С крышки трюма сняли засовы и подняли на палубу всех до последнего тюрка. Эйрик и Берест своим появлением вызвали среди варягов много восклицаний радости и удивления. Их обступили со всех сторон, и каждый стремился дотронуться до них рукой или толкнуть в плечо, потрепать за волосы, каждый был рад тому, что не напрасно гнались за арабом, что удалось вызволить из беды друзей.
Ингольф Волк сказал:
– Вчера, услышав голос Эйрика, я не поверил собственным ушам. Я подумал, что совсем свихнулся от жары или – хуже того – что эльфы дразнят меня. Но вовремя заметил, как тот сарацин поспешно задвигал крышку, и понял, откуда был крик.
– Ты спорил с торговцем, – напомнил Эйрик. – Если б не тот торговец…
– Пока я стоял и разглядывал караб, мошенник успел скрыться. Он так и не вернул недостающее масло. Но мне уже было не до него. Мне предстояло обегать полгорода, чтобы собрать на скейд хотя бы часть людей. И я успел – мы заметили сарацина как раз тогда, когда он уже был готов ускользнуть от нас, когда он выходил в воды Пропонтиды.
Тут был и Гёде Датчанин.
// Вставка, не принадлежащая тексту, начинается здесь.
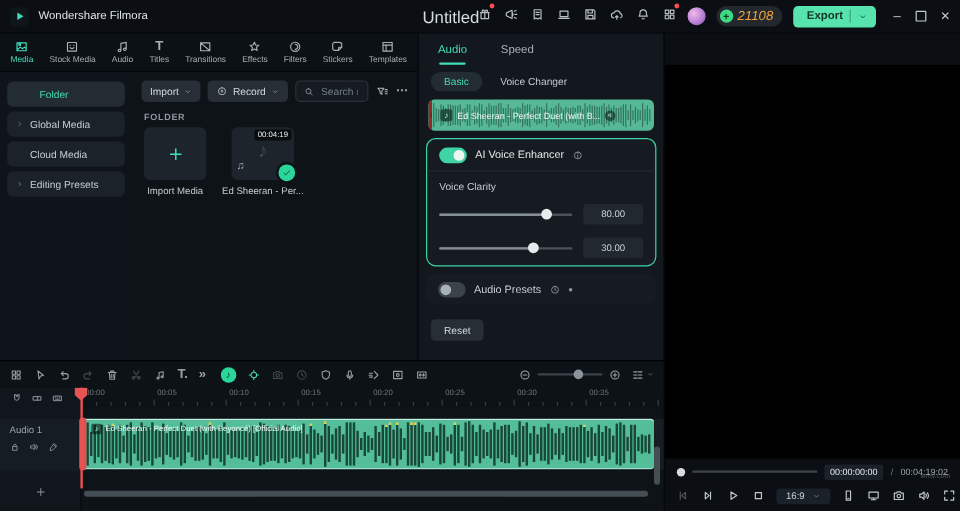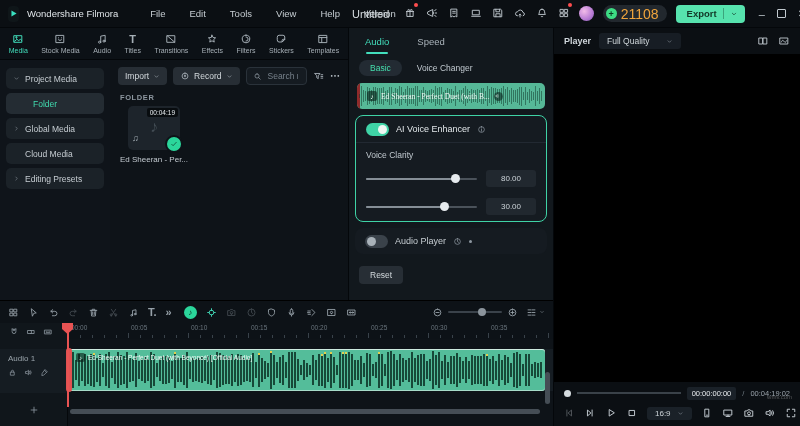--- a/index.html
+++ b/index.html
@@ -208,14 +208,6 @@
         </svg>
     </span>
     <span class="brand">Wondershare Filmora</span>
-    <nav id="menus">
-        <span>File</span>
-        <span>Edit</span>
-        <span>Tools</span>
-        <span>View</span>
-        <span>Help</span>
-        <span>Version</span>
-      </nav>
     <span class="tb-title">Untitled</span>
     <div class="tb-right">
       <span id="tb-icons" style="display:flex;gap:10px;align-items:center;">

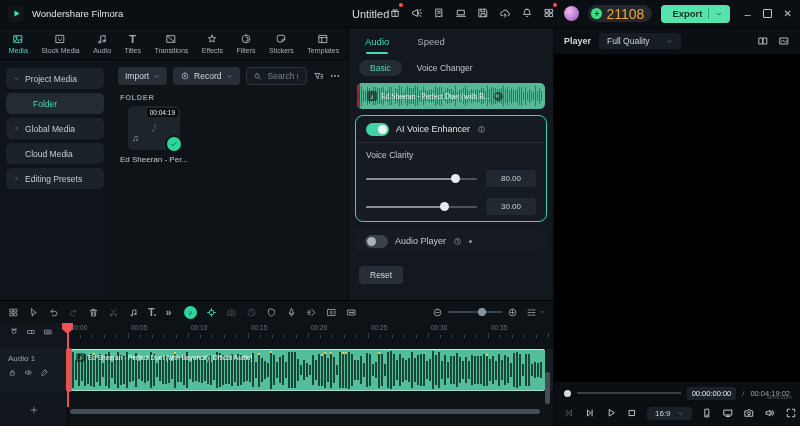--- a/index.html
+++ b/index.html
@@ -20,7 +20,7 @@
   .brand{font-size:9.5px;color:#e0e5e9;white-space:nowrap;}
   #menus{display:flex;gap:24px;margin-left:24px;font-size:9.5px;color:#c6cdd2;}
   #menus span{cursor:default;}
-  .tb-title{position:absolute;left:352px;top:0;height:44px;line-height:28px;font-size:11px;color:#d6dce0;}
+  .tb-title{position:absolute;left:352px;top:0;height:44px;line-height:28px;font-size:14px;color:#d6dce0;}
   .tb-right{margin-left:auto;display:flex;align-items:center;gap:9px;}
   .tb-ic{position:relative;color:#b8c0c6;}
   .badge{position:absolute;top:-2px;right:-2px;width:4px;height:4px;border-radius:50%;background:#ff4d4f;}

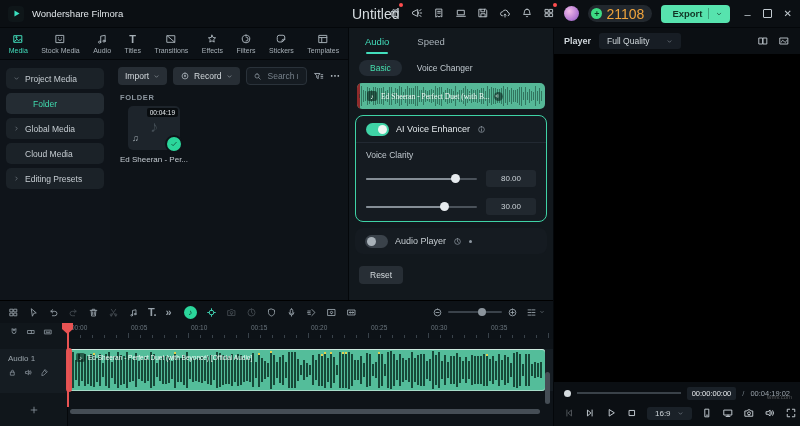--- a/index.html
+++ b/index.html
@@ -29,7 +29,7 @@
   .coin-pill{display:flex;align-items:center;gap:4px;background:#22282e;border-radius:9px;height:17px;padding:0 8px 0 3px;}
   .coin-ic{width:11px;height:11px;border-radius:50%;background:#3ddc84;color:#0b3a22;font-size:9px;font-weight:bold;
            display:flex;align-items:center;justify-content:center;}
-  .coin-num{font-size:14px;color:#f0a43c;}
+  .coin-num{font-size:11px;color:#f0a43c;font-style:italic;}
   .export-btn{display:flex;align-items:center;gap:6px;background:#57e3ae;border:0;border-radius:4px;height:18px;
               padding:0 7px 0 11px;color:#113625;font-size:9.5px;font-weight:bold;font-family:inherit;}
   .export-sep{width:1px;height:11px;background:rgba(10,45,32,.35);}

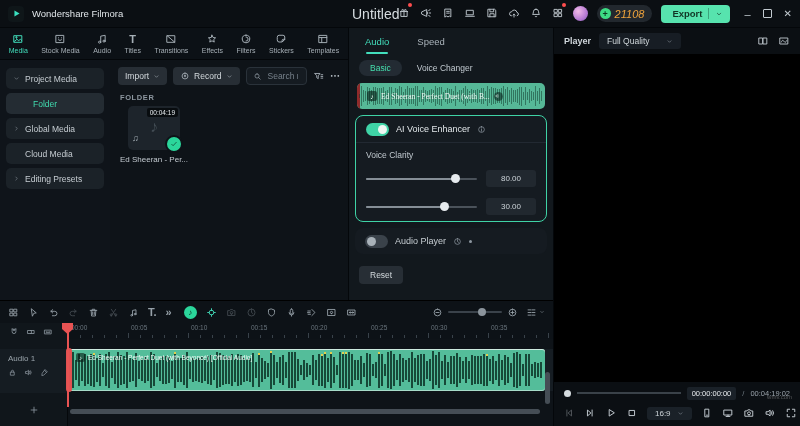--- a/index.html
+++ b/index.html
@@ -597,29 +597,6 @@
   </section>
 
   <section id="player">
-    <div class="pl-head">
-      <span class="pl-label">Player</span>
-      <span class="quality-box">
-        <span>Full Quality</span>
-        <span class="ic">
-            <svg viewBox="0 0 16 16">
-              <path d="M4.6 6.4 8 9.8l3.4-3.4"></path>
-            </svg>
-          </span>
-      </span>
-      <span class="pl-head-icons" id="pl-head-icons">
-          <span class="ic">
-            <svg viewBox="0 0 16 16">
-              <path d="M2.9 4h4.6v8H2.9zM8.5 4h4.6v8H8.5z"></path>
-            </svg>
-          </span>
-          <span class="ic">
-            <svg viewBox="0 0 16 16">
-              <path d="M2.9 4h10.2v8H2.9zM4.4 9.4c1-2.4 2-3.2 3.6-.9 1.4 2 2.4 1.4 3.6-1"></path>
-            </svg>
-          </span>
-        </span>
-    </div>
     <div class="pl-preview"></div>
     <div class="pl-progress">
       <span class="seek-dot"></span>

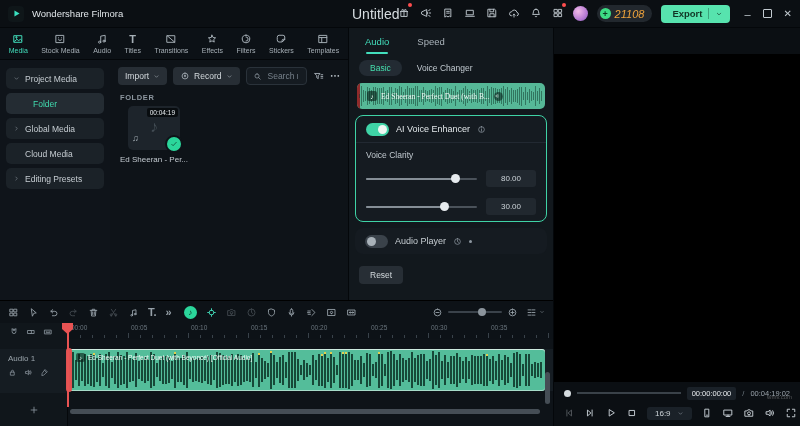--- a/index.html
+++ b/index.html
@@ -346,14 +346,6 @@
     </nav>
 
   <aside id="sidebar">
-      <div class="side-item">
-        <span class="ic">
-          <svg viewBox="0 0 16 16">
-            <path d="M4.6 6.4 8 9.8l3.4-3.4"></path>
-          </svg>
-        </span>
-        <span>Project Media</span>
-      </div>
       <div class="side-item active ind">
         <span>Folder</span>
       </div>

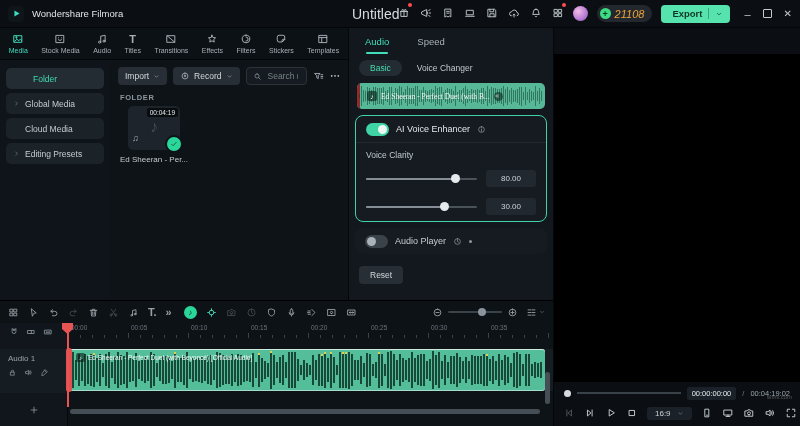--- a/index.html
+++ b/index.html
@@ -96,7 +96,7 @@
   .clip-red{position:absolute;left:0;top:0;bottom:0;width:3px;background:#8f2b2b;}
   .clip-note{width:10px;height:10px;background:rgba(8,30,24,.6);border-radius:2px;display:flex;align-items:center;
              justify-content:center;color:#dff2ec;font-size:7px;z-index:2;}
-  .clip-text{font-size:7.5px;color:#f2f8f5;white-space:nowrap;z-index:2;font-family:Liberation Serif, serif;}
+  .clip-text{font-size:7.5px;color:#f2f8f5;white-space:nowrap;z-index:2;}
   .clip-mute{z-index:2;width:9px;height:9px;border-radius:50%;background:rgba(8,30,24,.55);color:#dff2ec;
              display:flex;align-items:center;justify-content:center;}
   .clip-mute .ic{font-size:6px;}

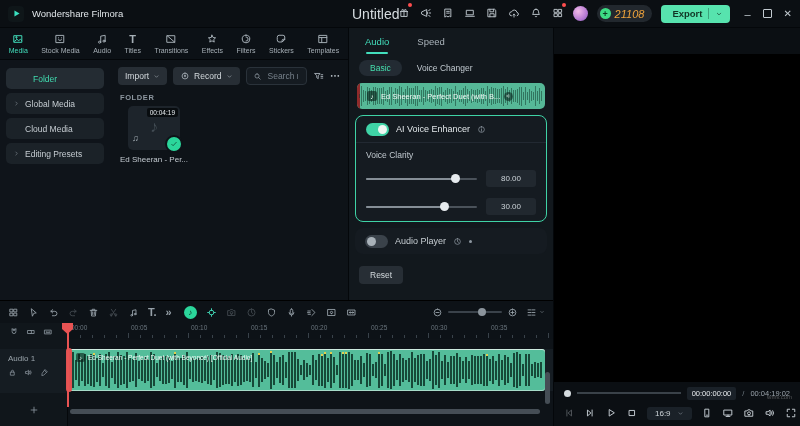--- a/index.html
+++ b/index.html
@@ -411,6 +411,16 @@
     <div class="mp-section-label">FOLDER</div>
     <div class="mp-grid">
       <div class="tile-wrap">
+        <div class="tile import">
+          <span class="ic">
+              <svg viewBox="0 0 16 16">
+                <path d="M8 3.4v9.2M3.4 8h9.2"></path>
+              </svg>
+            </span>
+        </div>
+        <span class="tile-label">Import Media</span>
+      </div>
+      <div class="tile-wrap">
         <div class="tile">
           <span class="ghost-note">♪</span>
           <span class="mini-note">♫</span>

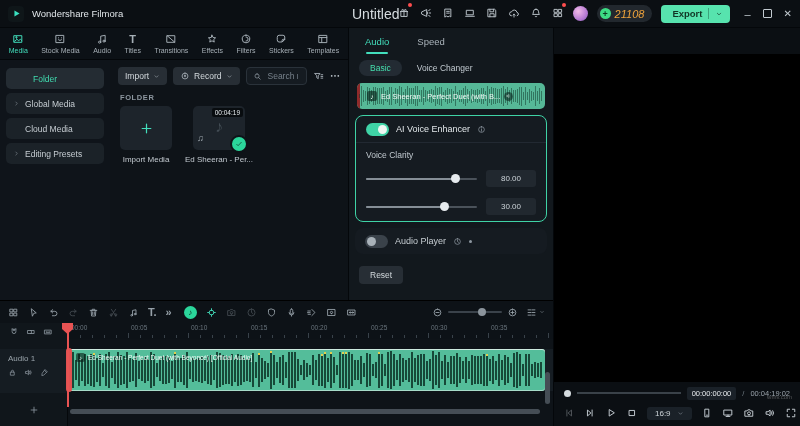--- a/index.html
+++ b/index.html
@@ -587,7 +587,7 @@
     </div>
     <div class="duck-row">
       <span class="toggle off"></span>
-      <span class="duck-label">Audio Player</span>
+      <span class="duck-label">Audio Presets</span>
       <span class="ic">
           <svg viewBox="0 0 16 16">
             <path d="M8 2.9a5.1 5.1 0 1 0 0 10.2A5.1 5.1 0 0 0 8 2.9ZM8 5.2V8l1.9 1.4"></path>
Он тоже протиснулся к Эйрику и, обняв его, сказал:
– Как видно, оставшись в Гардарики, ты совсем не разбогател, мой мальчик.
При этом все, кто здесь был, засмеялись и принялись дергать за мокрые дырявые штаны, какие были на Эйрике, и щипать его за голые плечи. И еще приговаривали:
– Богач-господин!
– Смотрите, он одет, как дельфин!
– Жених!..
Потом те, кто был помоложе, захотели танцевать. Они выстроились гуськом, положив руки друг другу на плечи, и принялись все вместе потихоньку подпрыгивать и медленно продвигаться вперед. Так варяги составили круг, в середине которого были Эйрик и Берест. При этом все участвующие хором приговаривали гортанное: «Ая-ая-ая-ая!..» Замкнув круг, воины подхватили Эйрика и Береста на руки и унесли их на скейд.
Рагнар предложил и тюркам перебраться к нему на судно. Но тюрки отказались. Они опасались, видно, что не арабы, а варяги теперь будут торговать ими. Тюрки уже успели вооружиться саблями и посбивать друг с друга кандалы. Тюрки указали Рагнару на близкий берег и сказали, что сами сумеют добраться до него.